All eyes turned to Bridgepoint this month, after the private equity firm took the unusual step to plan an IPO on the London Stock Exchange. With over £23bn under management, the company hopes to raise over £300million as part of the initial public listing.
It is the first-time in nearly three decades a UK-based private equity company has decided to go public. Bridgepoint will be the third private equity firm to IPO, joining the ranks of 3i Group and Intermediate Capital Group.
It comes at a time when the private equity sector is under heavy scrutiny over a series of high-profile mergers and takeovers involving private equity firms. Both international and domestic private equity firms have been criticised over claims the big players are taking advantage of firms in distress as a result of the crushing influence of the pandemic.
The advantages of IPOs are plentiful, and yet most private equity firms avoid them. The first, most obvious benefit is the injection of fresh equity capital following the initial listing. The funds raised from the initial IPO can be used for anything from the expansion into new markets, to covering debt, funding capital expenditure or investing in new technology. As is the case with Bridgepoint, the money raised can run into the hundreds of millions of pounds.

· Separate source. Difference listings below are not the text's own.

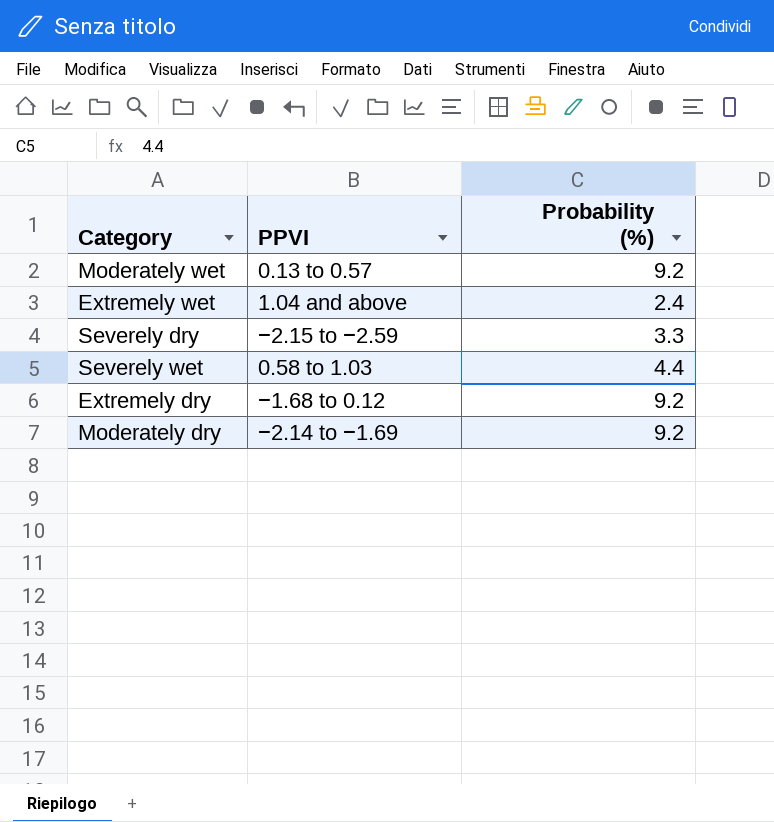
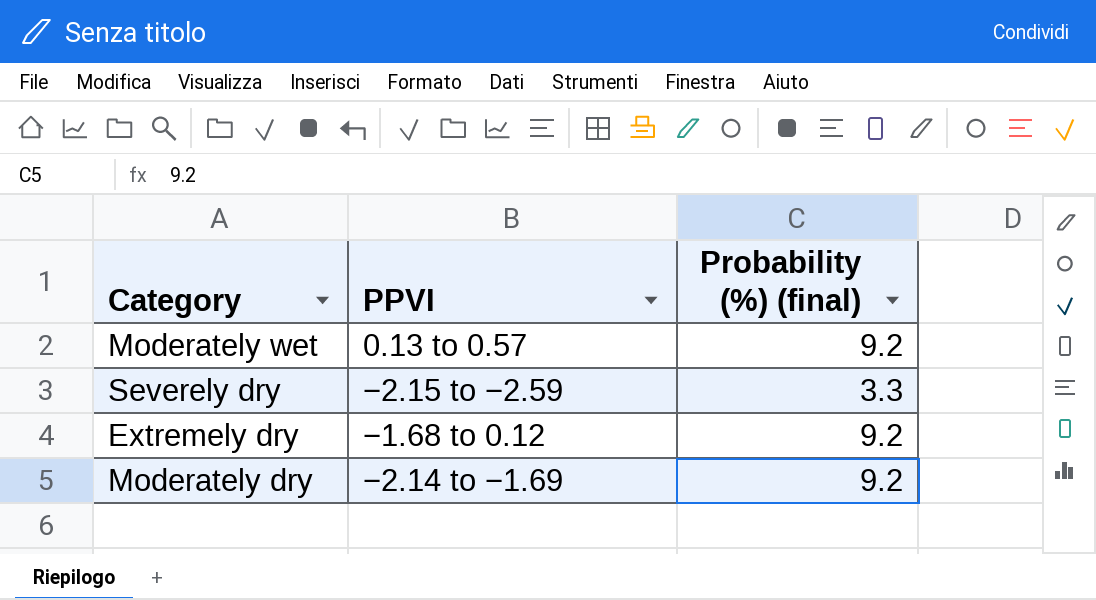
column name: Probability (%) -> Probability (%) (final)
row Extremely wet: 1.04 and above | 2.4 -> none
row Severely wet: 0.58 to 1.03 | 4.4 -> none

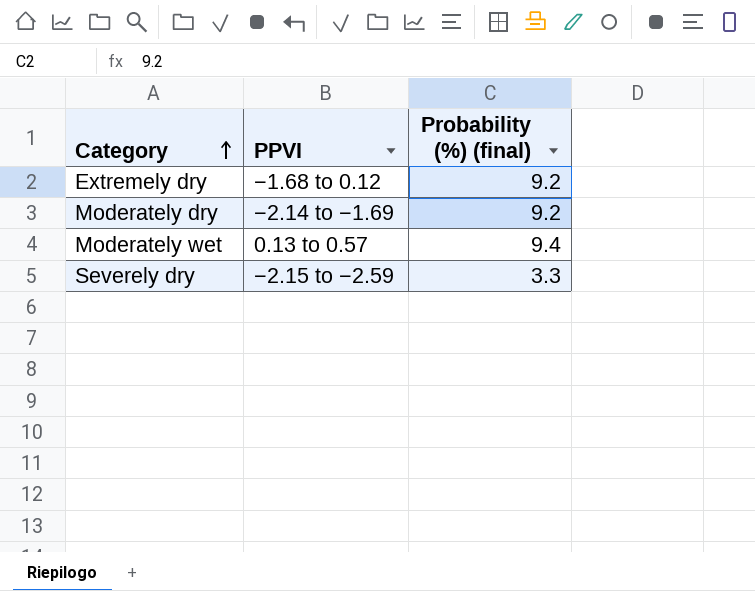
row order: none -> Category ascending
Moderately wet | Probability (%) (final): 9.2 -> 9.4

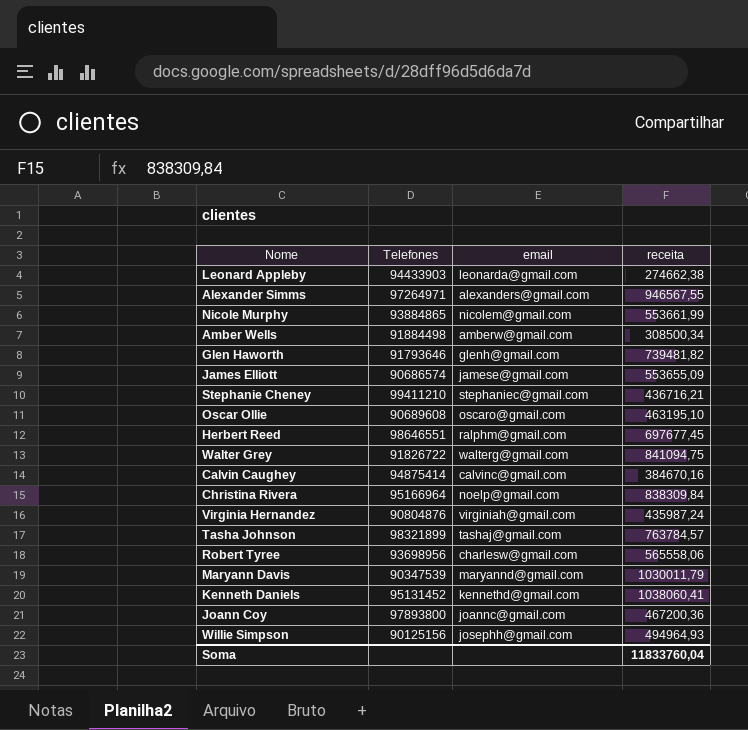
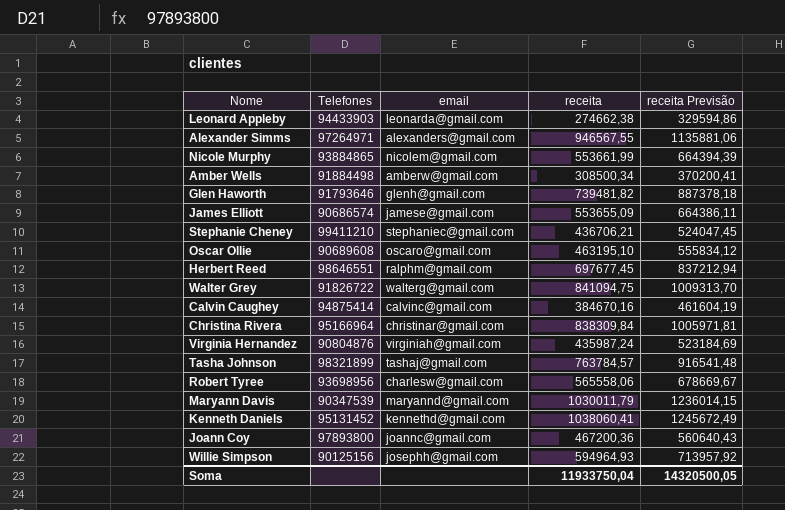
column receita Previsão | formula: none -> [receita] * 1,2
Stephanie Cheney | receita: 436716,21 -> 436706,21
Christina Rivera | email: noelp@gmail.com -> christinar@gmail.com
Willie Simpson | receita: 494964,93 -> 594964,93
Soma | receita: 11833760,04 -> 11933750,04

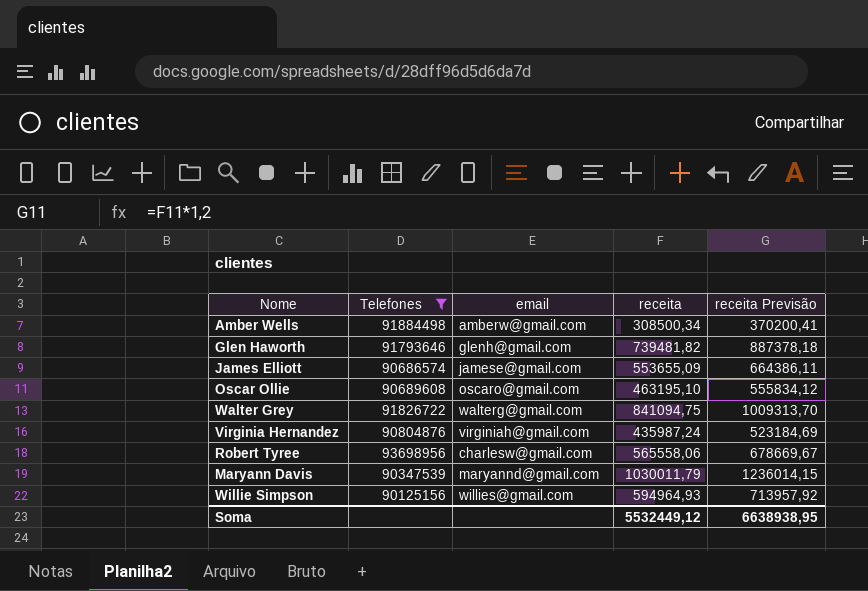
filter: none -> Telefones <= 93698956
Willie Simpson | email: josephh@gmail.com -> willies@gmail.com
Soma | receita: 11933750,04 -> 5532449,12
Soma | receita Previsão: 14320500,05 -> 6638938,95

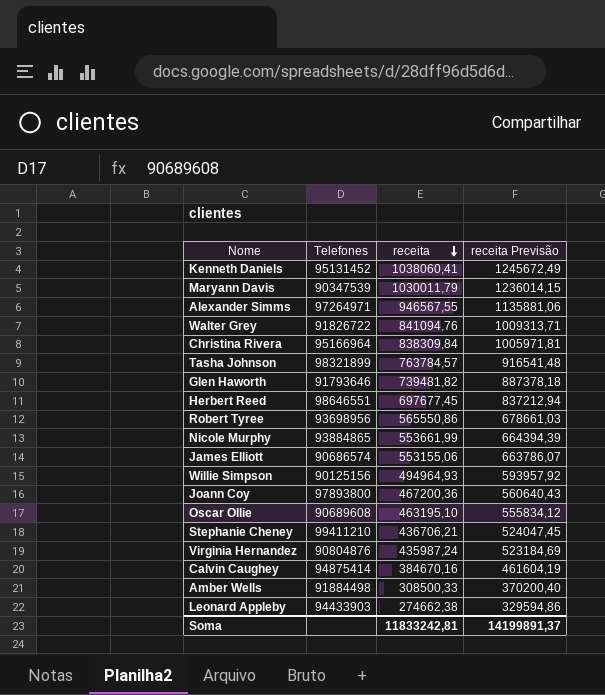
filter: Telefones <= 93698956 -> none
row order: none -> receita descending
column email | position: 3 -> none
Walter Grey | receita: 841094,75 -> 841094,76
Walter Grey | receita Previsão: 1009313,70 -> 1009313,71
Robert Tyree | receita: 565558,06 -> 565550,86
Robert Tyree | receita Previsão: 678669,67 -> 678661,03
James Elliott | receita: 553655,09 -> 553155,06
James Elliott | receita Previsão: 664386,11 -> 663786,07
Willie Simpson | receita: 594964,93 -> 494964,93
Willie Simpson | receita Previsão: 713957,92 -> 593957,92
Amber Wells | receita: 308500,34 -> 308500,33
Amber Wells | receita Previsão: 370200,41 -> 370200,40
Soma | receita: 5532449,12 -> 11833242,81
Soma | receita Previsão: 6638938,95 -> 14199891,37

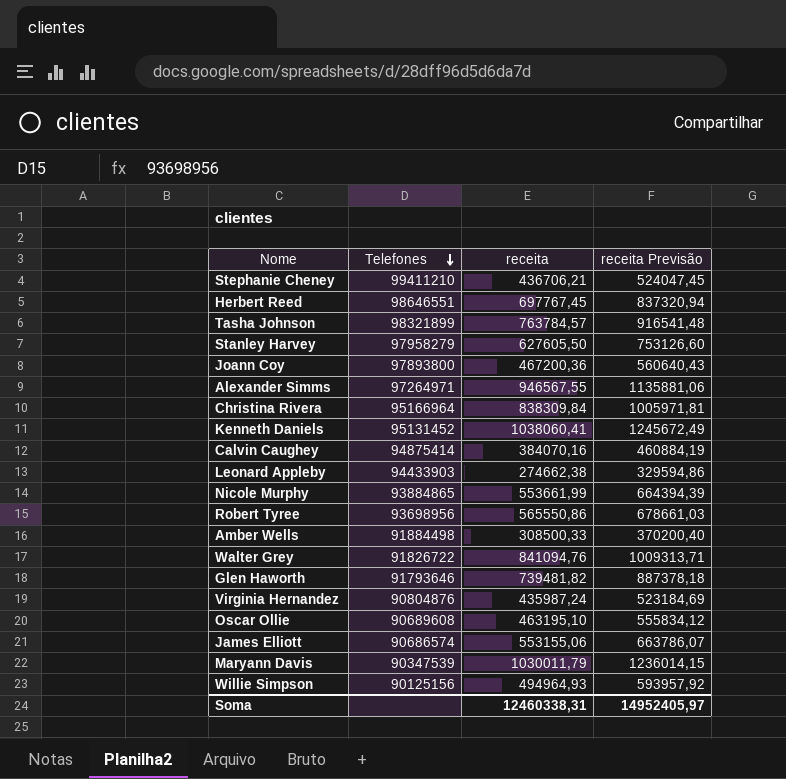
row order: receita descending -> Telefones descending
Herbert Reed | receita: 697677,45 -> 697767,45
Herbert Reed | receita Previsão: 837212,94 -> 837320,94
row Stanley Harvey: none -> 97958279 | 627605,50 | 753126,60
Calvin Caughey | receita: 384670,16 -> 384070,16
Calvin Caughey | receita Previsão: 461604,19 -> 460884,19
Soma | receita: 11833242,81 -> 12460338,31
Soma | receita Previsão: 14199891,37 -> 14952405,97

An IPO offers liquidity for existing stakeholders, ensuring investors can quickly exit their positions. This can be an attractive option for those stakeholders who have had their equity effectively locked in a company with no clear exit options. Importantly, the company can also raise capital through subsequent offerings on the stock exchange, instead of private funding rounds – a point particularly relevant for private equity firms.
As with anything, there are risks to an IPO. Initial shareholders lose their proportion of control. The company is subject to intense public scrutiny when it comes to leadership changes, the public reporting of earnings and other prominent company announcements which could affect market sentiment.
But there is a broader theoretical point preventing a rush of private equity firms from going public.
Private equity is by its very nature an illiquid, long-term asset class. Exposing private equity to a highly liquid stock market that is subject to volatile price movements could present long-term challenges. There is also the issue of the stock price: given private equity firms host a portfolio of individual companies which are in some cases are non-sector specific, it is difficult for a stock price to accurately reflect the current and future value of the portfolio of these businesses.
Perhaps the answer is in the term. Private equity is in many ways an attractive investment vehicle because it is just that: private. It pools capital from a network of investors in order to buy equity of companies. Successful firms have deep funding lines and a team of experts who can identify businesses with high growth potential. In essence, it is a successful model that facilitates growth for the private equity firms. Going public has not typically featured in their life cycles as it is not necessarily warranted.
Commentators will follow Bridgepoint’s IPO with a keen interest to see how the market reacts. An estimated valuation has gone as high as £2.9bn. As Deliveroo recently highlighted, public listings do not always go to plan and I anticipate an initial consolidation period once the initial offering takes place. In the short term, at least, there is unlikely to be a cascade of private equity firms clamoring to go public.
For retail investors, the IPO is good news: it opens up the possibility to become involved in private equity by buying shares. The exclusivity of private equity has made accessing the sector difficult for retail investors. Having the option to invest in an industry that enables private sector growth is an attractive opportunity and could challenge the negative narrative that is currently being perpetuated in the press.
Until then, it is very much a case of grabbing the popcorn and waiting to see how the IPO unfolds.